Obama’s FY 2011 budget request seeks $58.5 billion for international affairs, an increase of 11.6 percent over the current fiscal year. But according to the nonprofit group ONE, when you add supplemental spending for FY 2010 to the equation the increase is just 2.8 percent — a much less rosy picture. Operations in Iraq, Afghanistan, and Pakistan account for about 60 percent of the increase, ONE staff reported Wednesday morning. Although these countries are certainly in need of development funds, the federal government should not forget needs in other parts of the world. Even more troubling, some politicians are calling for international affairs spending to be frozen alongside select domestic programs, a fate it has so far escaped.

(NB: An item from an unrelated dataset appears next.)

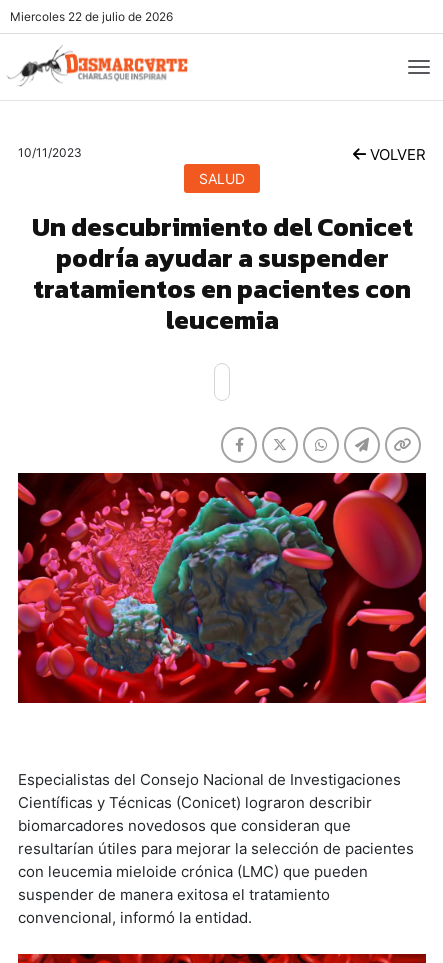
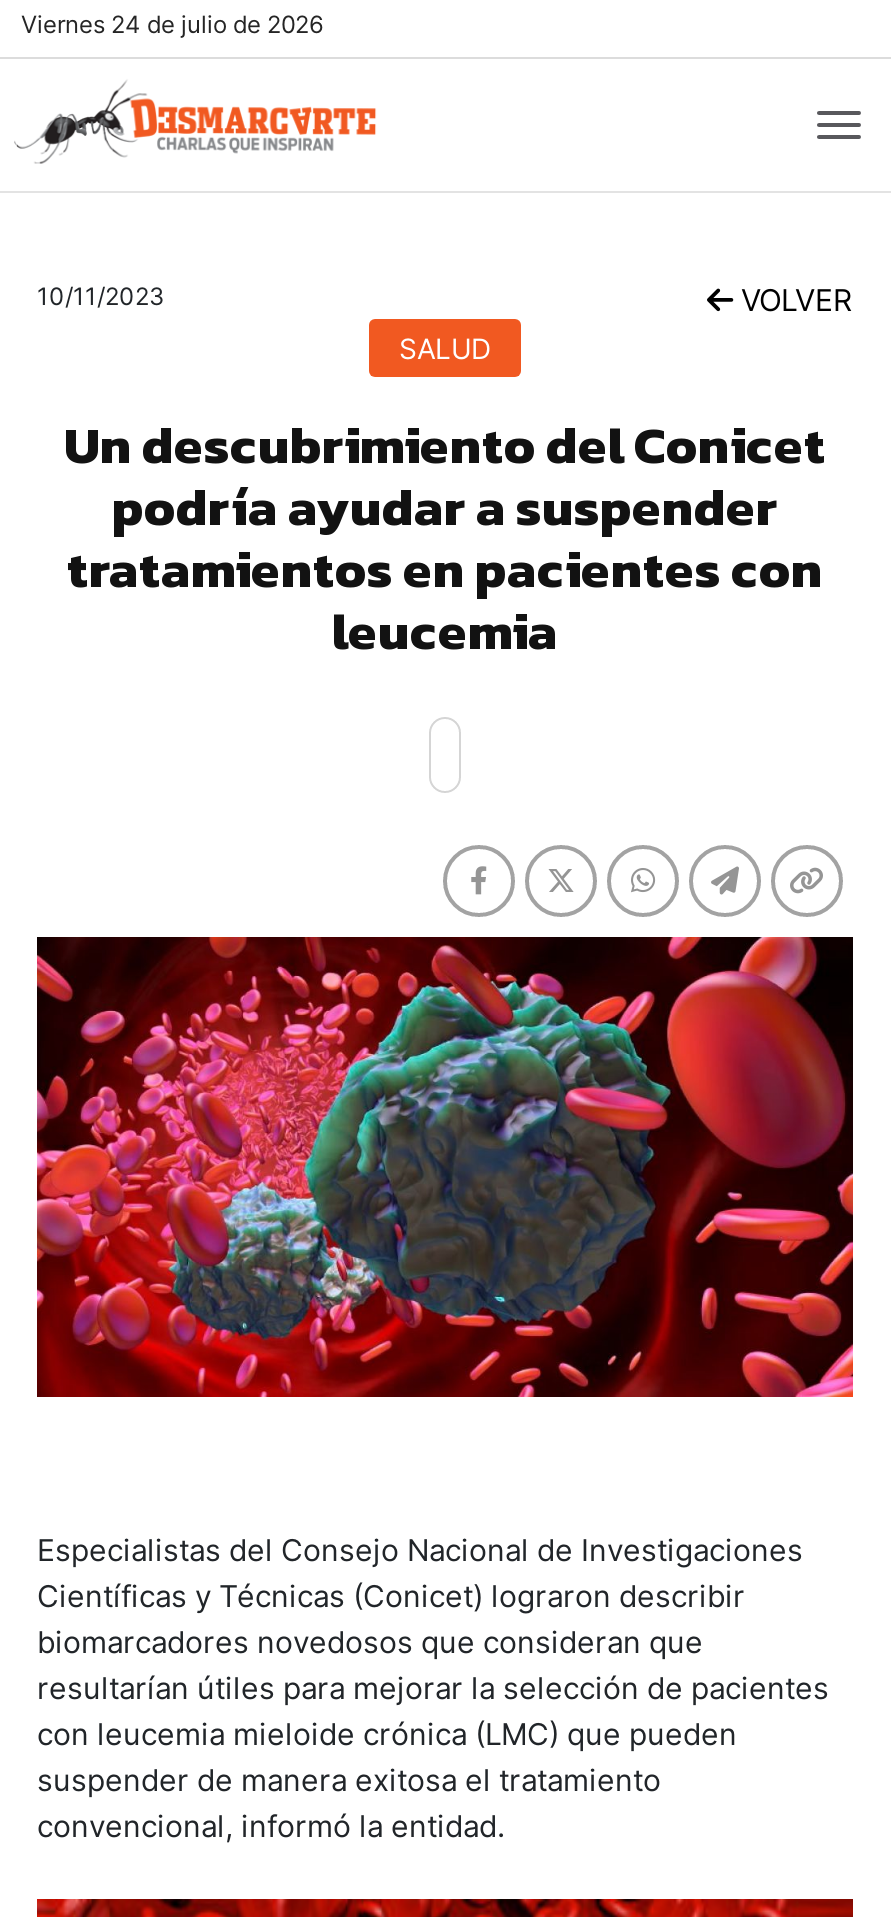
[10,9,173,24] Miercoles 22 de julio de 2026 -> [21,9,323,39] Viernes 24 de julio de 2026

While the budget proposal gets high marks from development advocates on food security, global health draws mixed reviews. The increase slated for the Global Health Initiative is 9 percent to $8.5 billion. However, in May 2009, the administration pledged $63 billion over six years for the initiative — and if Congress approves the FY 2011 request, the federal government will need to significantly scale up funding in the coming years to complete the $63 billion goal and achieve the program’s stated outcomes.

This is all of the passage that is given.